Dambisa Moyo is one of the fewest African women economists. Specialized in macroeconomics and international relations, she advocates for a « financial » freedom of developing countries, in the world’s biggest economic gatherings, in famous media such as New York Times, Financial Times, Wall Street Journal or in Ted talks.
Dambisa Moyo was born in Tanzania in 1969, at a time when apartheid was still widespread. She was considered a non-person and had no birth certificate, as was the case for all black people at that time in South Africa. However, she had the privilege of having intellectual parents. Her father worked in academia and public administration, and her mother ran a bank. This allowed her to discover the importance of studies.
From chemistry to finance
At the end of the 1980s, she began her graduate studies at the University of Lusaka where she opted for chemistry. In 1991, she went to the United States where she pursued her studies in chemistry, before shifting to finance with a master’s degree in business administration at the American University in Washington DC. This opened her doors of the largest international financial circles, such as World Bank where she worked as a consultant from 1995 to 1997. She resumed her studies, obtained a master’s degree in public administration at Harvard University and joined the American investment bank Goldman Sachs. She worked notably as director of strategy for sub-Saharan Africa and advised developing countries to issue bonds on the international market. In 2002, she defended her doctorate on savings rates in developing countries at the University of Oxford.

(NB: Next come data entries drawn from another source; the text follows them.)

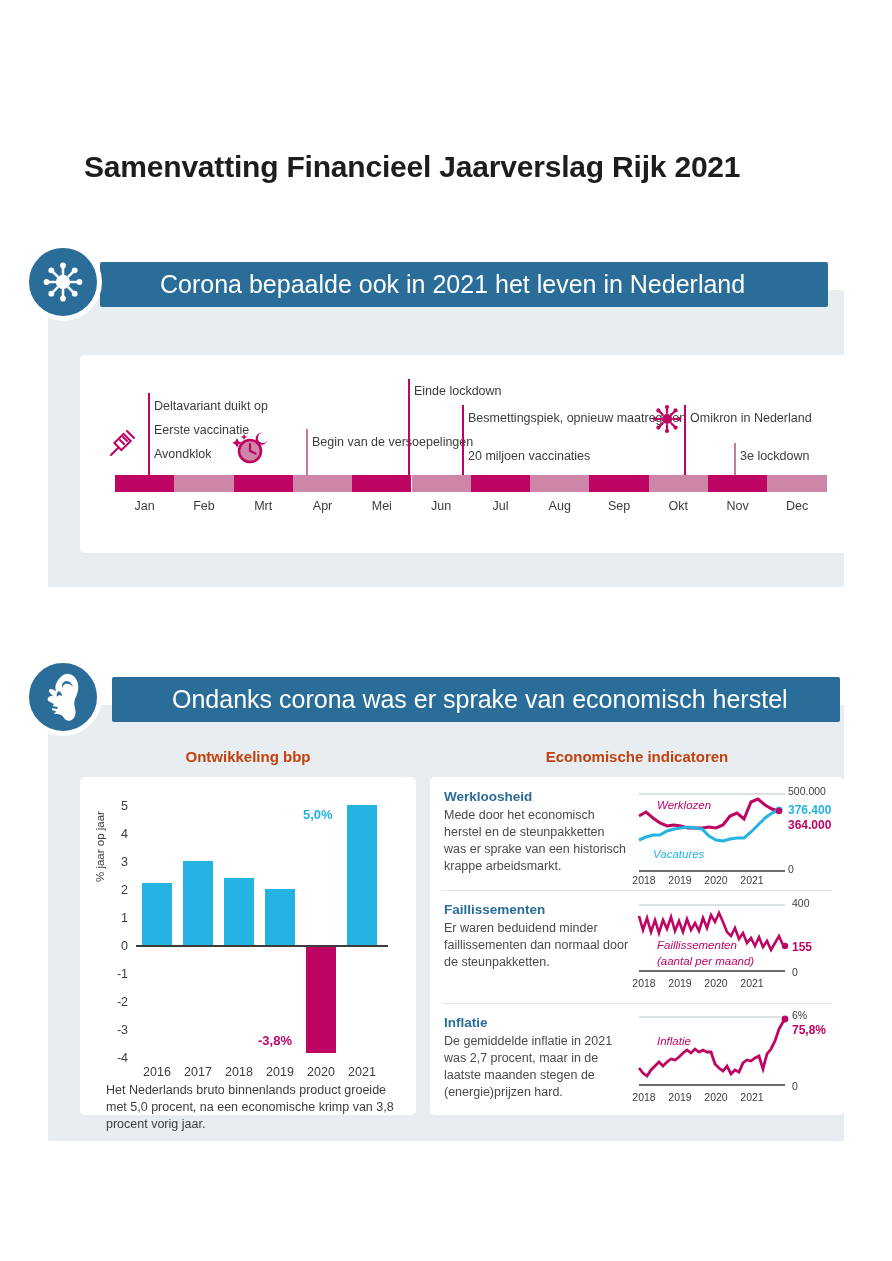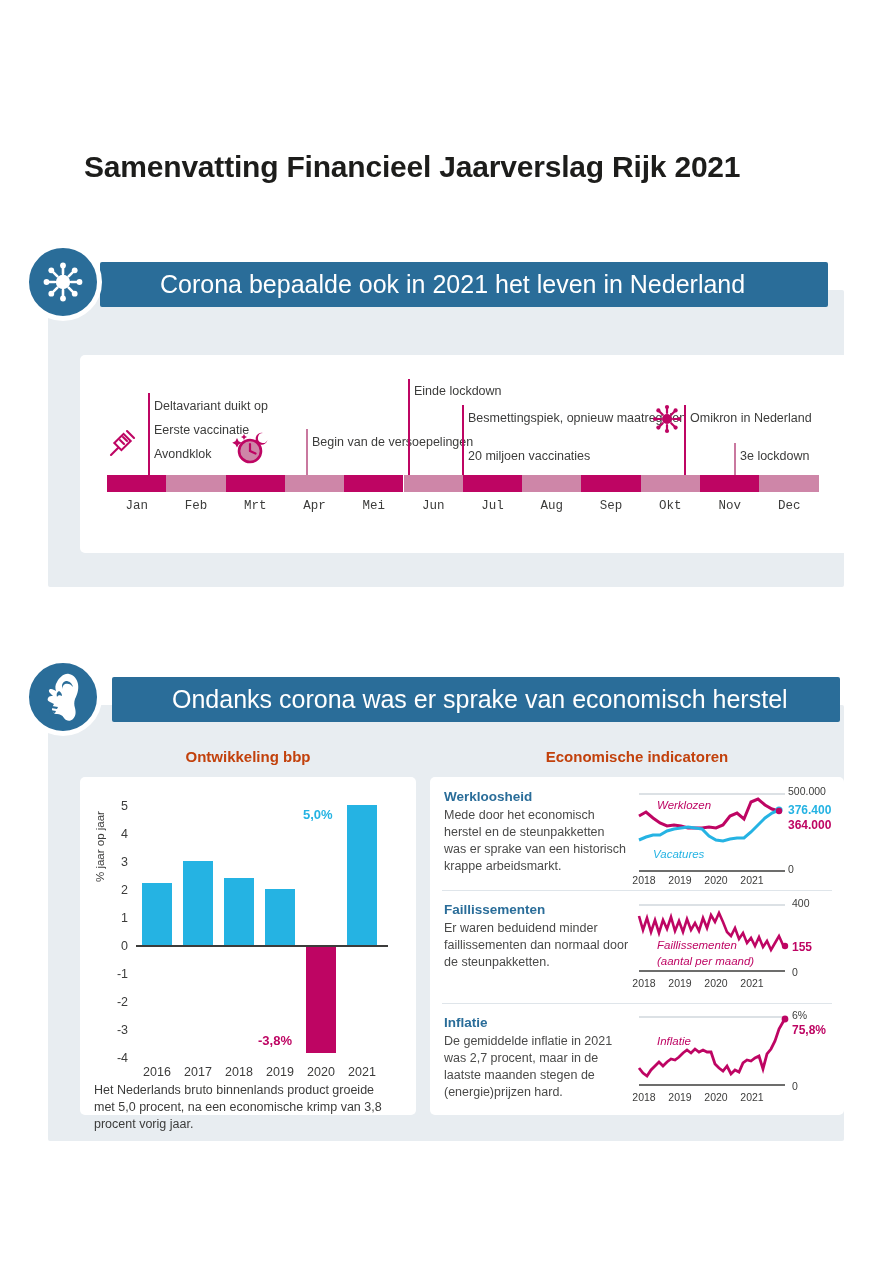"Jan" div { font-family: Liberation Mono, monospace -> none; left: 27px -> 35px }
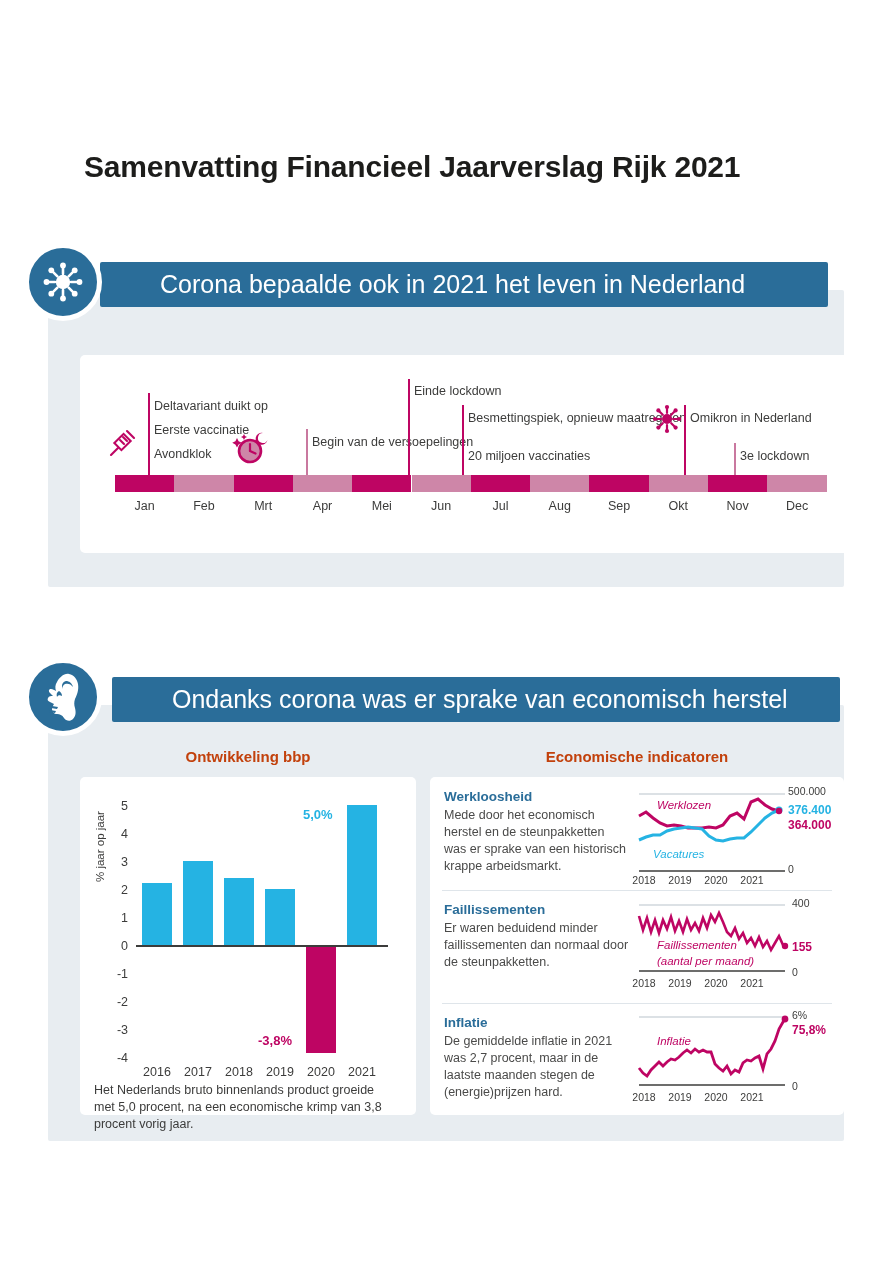"Het Nederlands bruto binnenlands product" .bar-note { margin-left: none -> 12px }
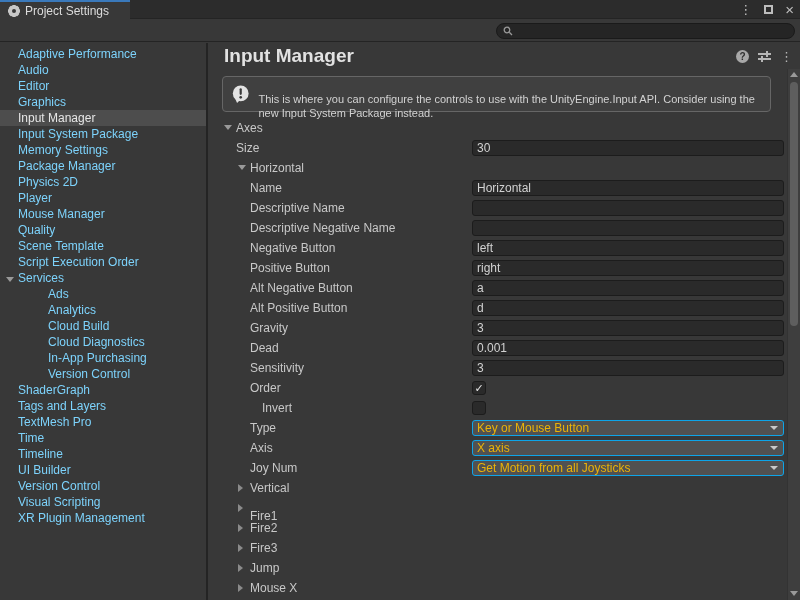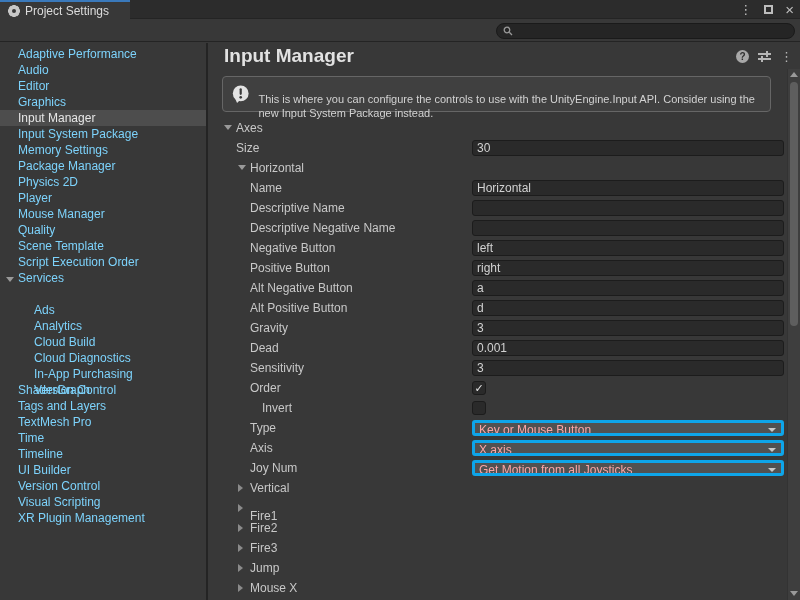"Ads" .side-item.ind1 .lbl { left: 34px -> 48px; margin-top: 16px -> none }
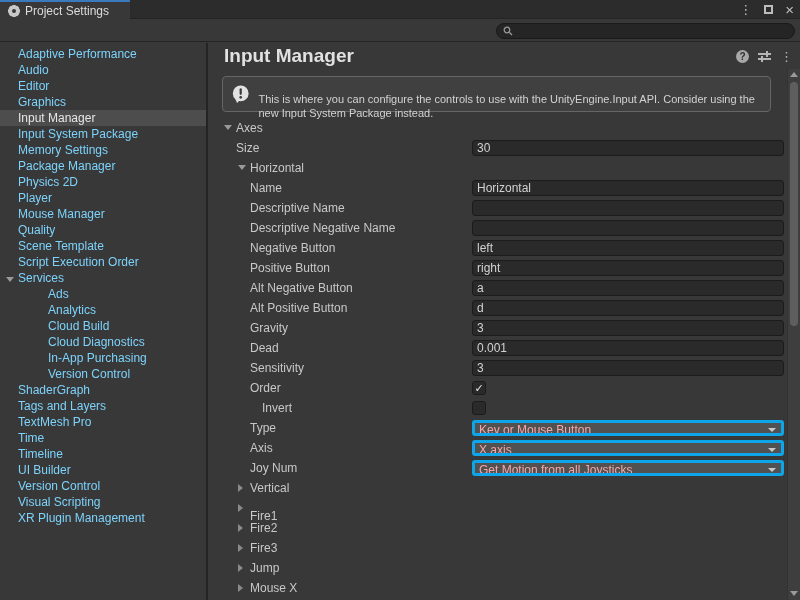"Key or Mouse Button" .dropdown { border: 3px solid #0ea5e9 -> 1px solid #0ea5e9; color: #fca5a5 -> #eab308 }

Opponent of international aid to African countries
After working for years at Goldman Sachs, she left the firm in 2008, shortly before the publication of her book in 2009, entitled « Dead Aid » which made her known. She criticizes economic assistance to African countries as a political, economic and humanitarian disaster which paralyses their economy. For her, development aid for Africa does not work and does not hold African governments accountable. If her work was applauded by several African leaders, it was also openly criticized by several donors, like Bill Gates whose foundation is involved in international aid in Africa. « Rejecting the arguments I raise at a time when I have seen the economic success of transforming countries such as China, Brazil and India, devalues my experiences, those of hundreds of millions of Africans and others around the world who, day after day, suffer the consequences of the aid system », she replied on her website.
Dambisa Moyo is the author of two other books: « Winner take all: China’s race for resources and what it means for the world » (2012) and « How the West was lost : fifty years of economic folly- and the stark choices ahead » (2011).
In 2009, the New York Times named her among the 100 most influential people in the world and the World Economic Forum ranked her among the Young global Leaders.